Sarà poi l’estendersi della cultura, l’avvento di Alessandro Magno, l’affermarsi dell’Ellenismo e della conseguente orientalizzazione dei Greci che aprirà le porte ad una quasi idealizzazione del barbaro recluso in spazi remoti, da parte dei filosofi ellenistici che delusi dalla vita reale e corrotta, vedevano nella loro estrema semplicità la fonte della beatitudine umana.
Dai Greci ellenistici l’accezione negativa dello straniero come rozzo e animalesco, passò ai Romani che compresero e sentirono la forza di questa civiltà in maniera talmente forte da definire barbari tutti i popoli che mancavano di cultura ellenistica, o meglio greco-romana.
Se con Nevio si ha la prima impressione di straniero “dal carattere feroce, indomito”, bisogna notare come la concezione di barbaro cambi al cambiare e allargarsi dell’Impero.
Uno dei più grandi autori della latinità, un vero e proprio intellettuale al potere, fu per esempio Seneca, provinciale e spagnolo, che contribuì in maniera sostanziale e indubitabile alla cultura romana.
Nella modernità invece, come si considera lo straniero? Che ruolo ha nella nostra società?
Con i cambiamenti storici e sociali la considerazione dello straniero cambia e si trasforma in apprezzamento e tendenza irrefrenabile al nuovo e diverso, derivata dalla consapevolezza che chiunque proviene da contesti diversi dal nostro costituisca per il Paese in cui si sposta un importante assetto, poiché portatore di un arricchimento culturale che si configura anche come apertura mentale.

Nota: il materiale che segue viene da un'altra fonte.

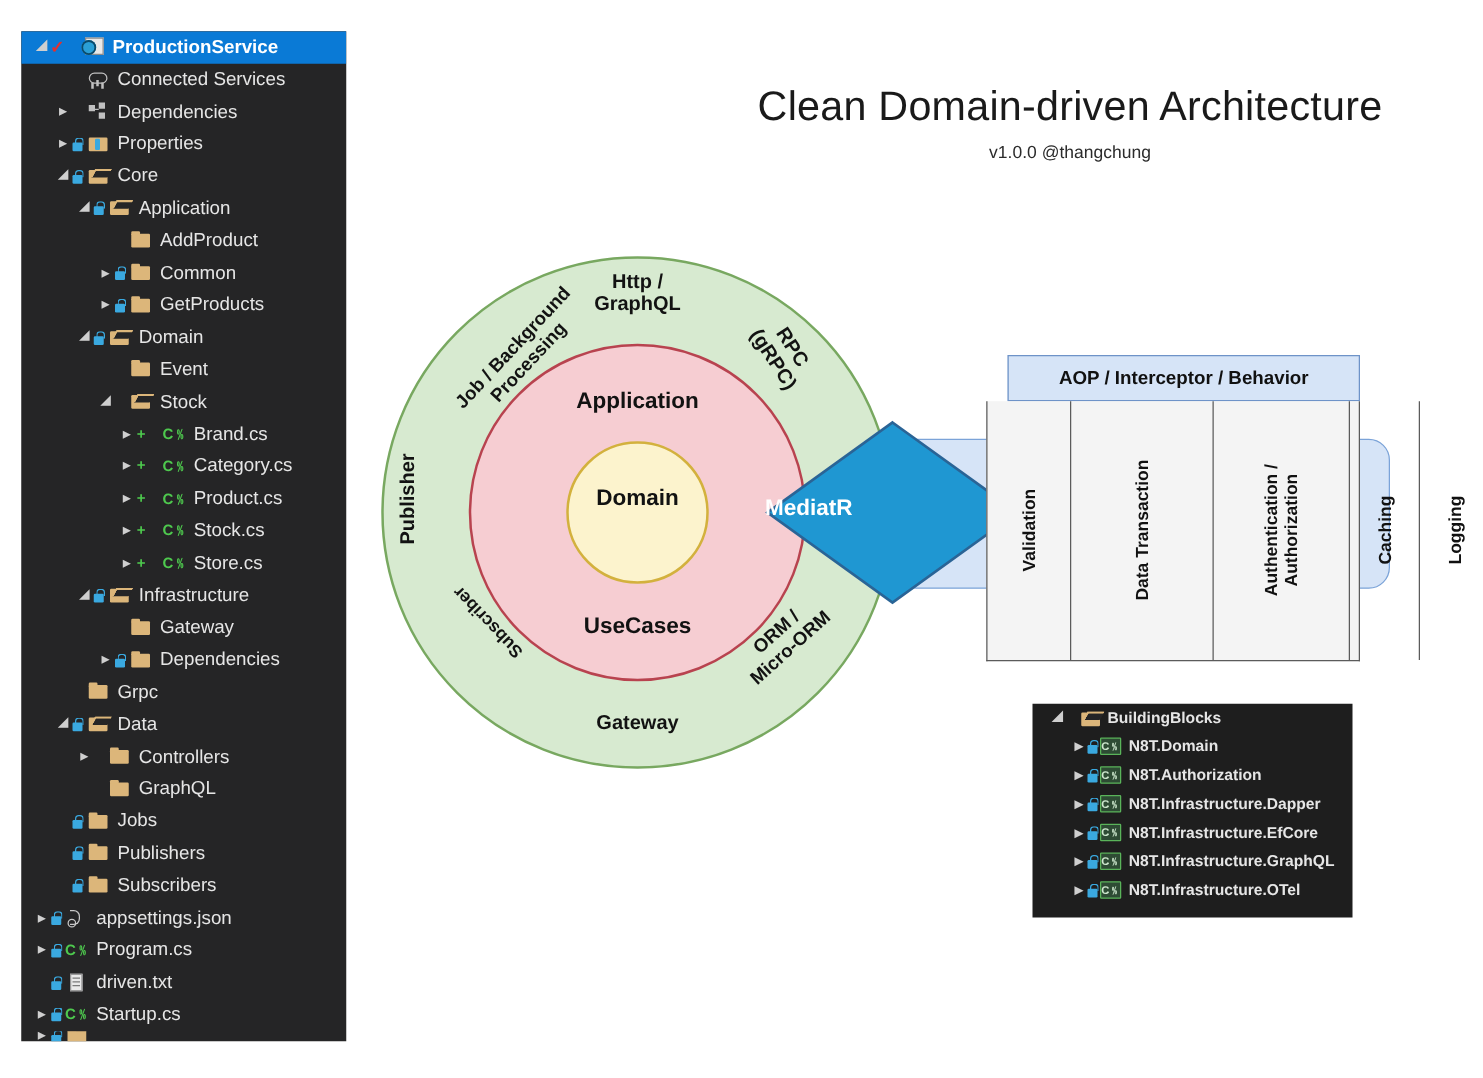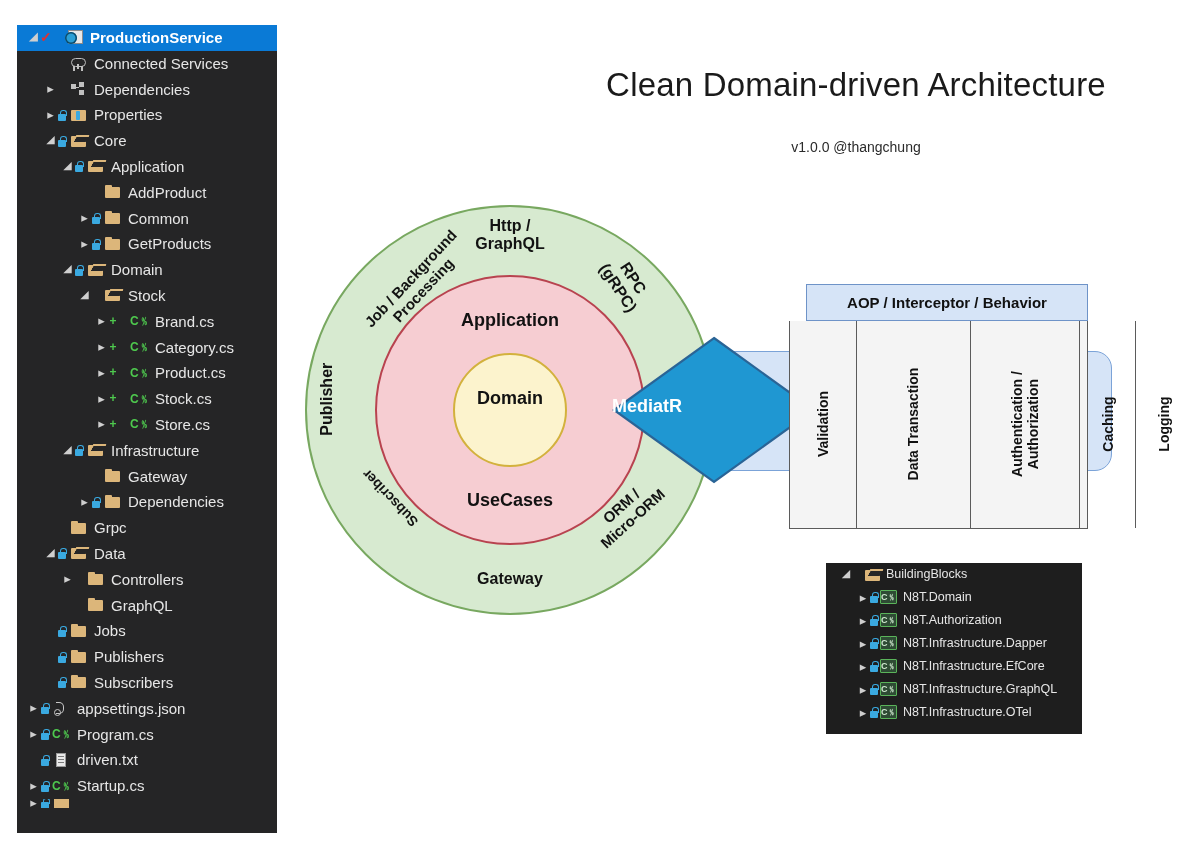"v1.0.0 @thangchung" #page-subtitle { margin-top: 26px -> none }
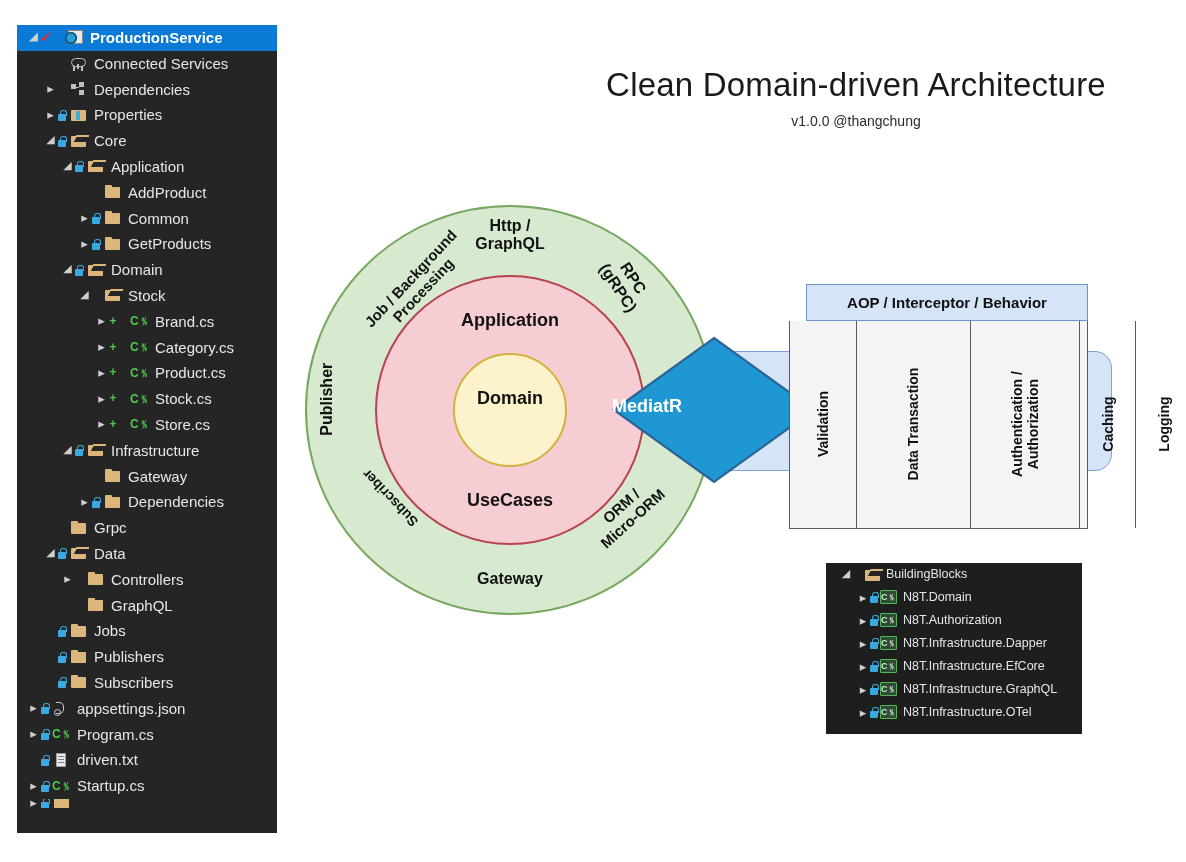"Event" div.tree-row { html: none -> <div> <span></span> <span></span> <span></span> <span></span> <span>Event</span> </div> }
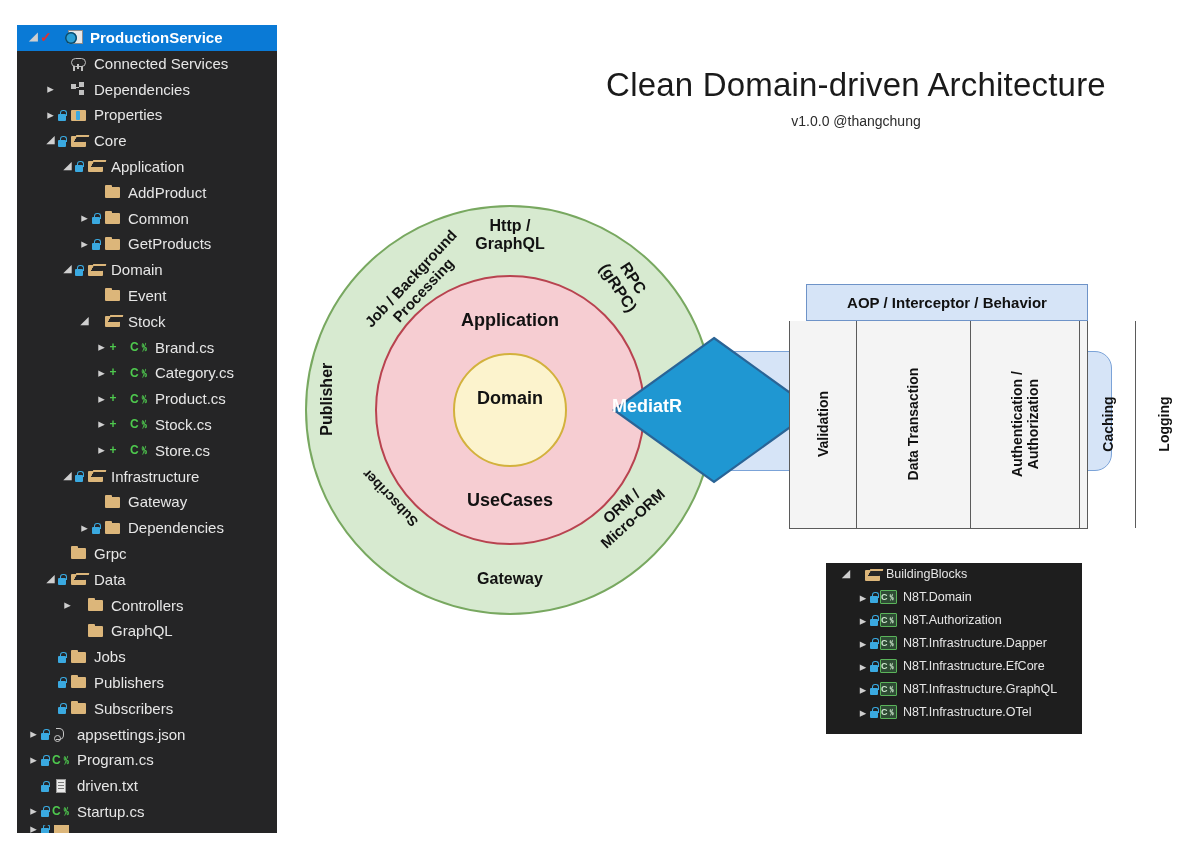"BuildingBlocks" #building-blocks { font-weight: none -> bold }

Il diverso, lo straniero tuttavia porta anche paura e repulsione, così come ha fatto sempre, e conseguentemente esclusione per tutti coloro che non rientrano negli standard della “normalità”. Possiamo dire quindi che la diversità sia sempre stata parte della storia dell’umanità come scambio, crescita, necessità e allo stesso tempo timore, esclusione e allontanamento
Il primo passo per provare infatti la nostra così sopravvalutata evoluzione sociale è considerare lo straniero non come tollerabile ma piuttosto come bene da tutelare.